▶ Task description
The lines to be copied run from the one containing "tax: 6% = 61.51 -> 21% = 228.22" to the end of the material below; reproduce them exactly, including both ends, and nothing more.

▶ Information given

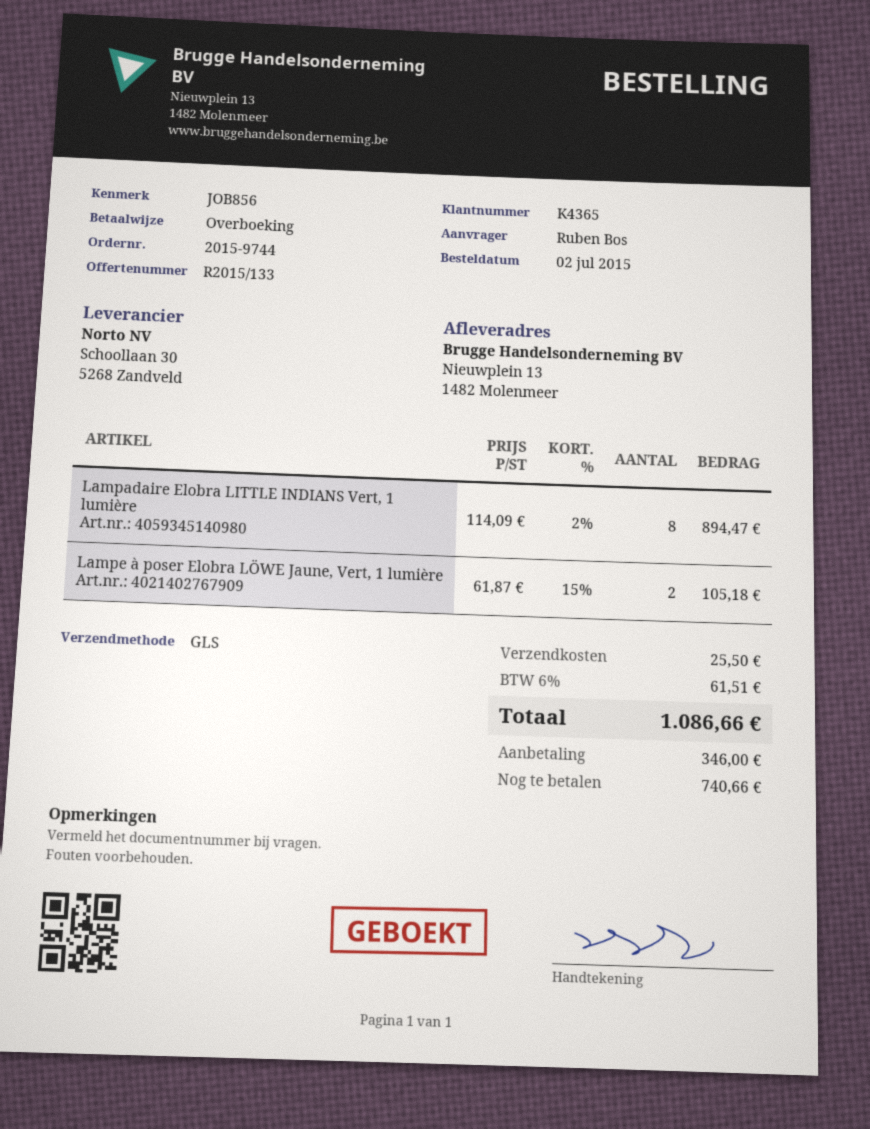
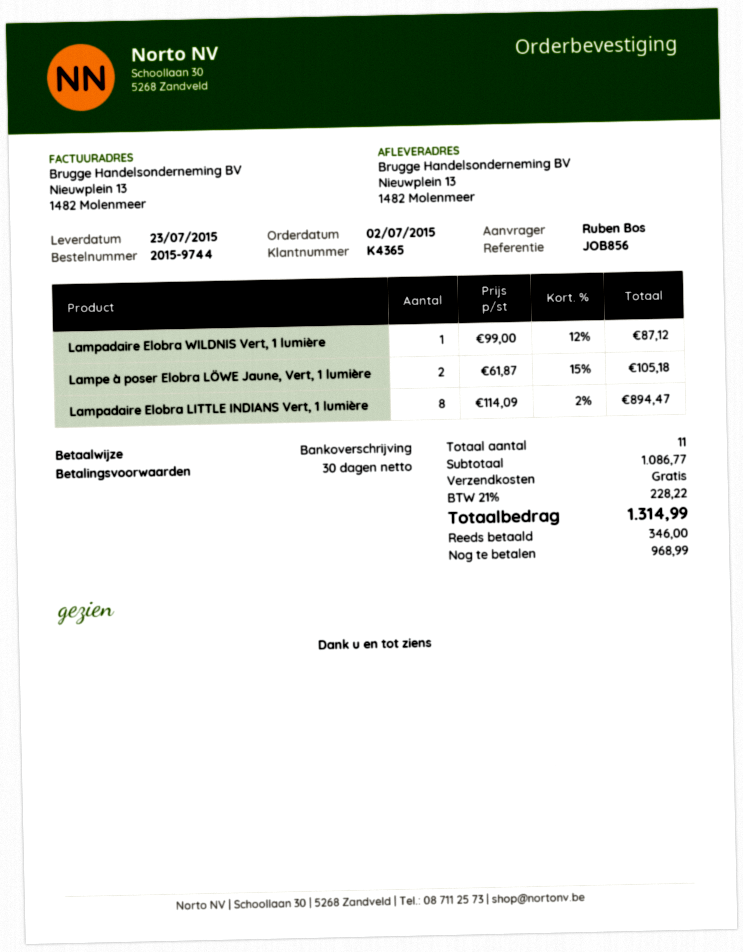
Lampadaire Elobra WILDNIS Vert, 1 lumière: none -> 1 x 99.00 - 12% = 87.12
shipping: 25.50 -> 0.00
tax: 6% = 61.51 -> 21% = 228.22
total: 1086.66 -> 1314.99
balance: 740.66 -> 968.99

▶ Task answer
tax: 6% = 61.51 -> 21% = 228.22
total: 1086.66 -> 1314.99
balance: 740.66 -> 968.99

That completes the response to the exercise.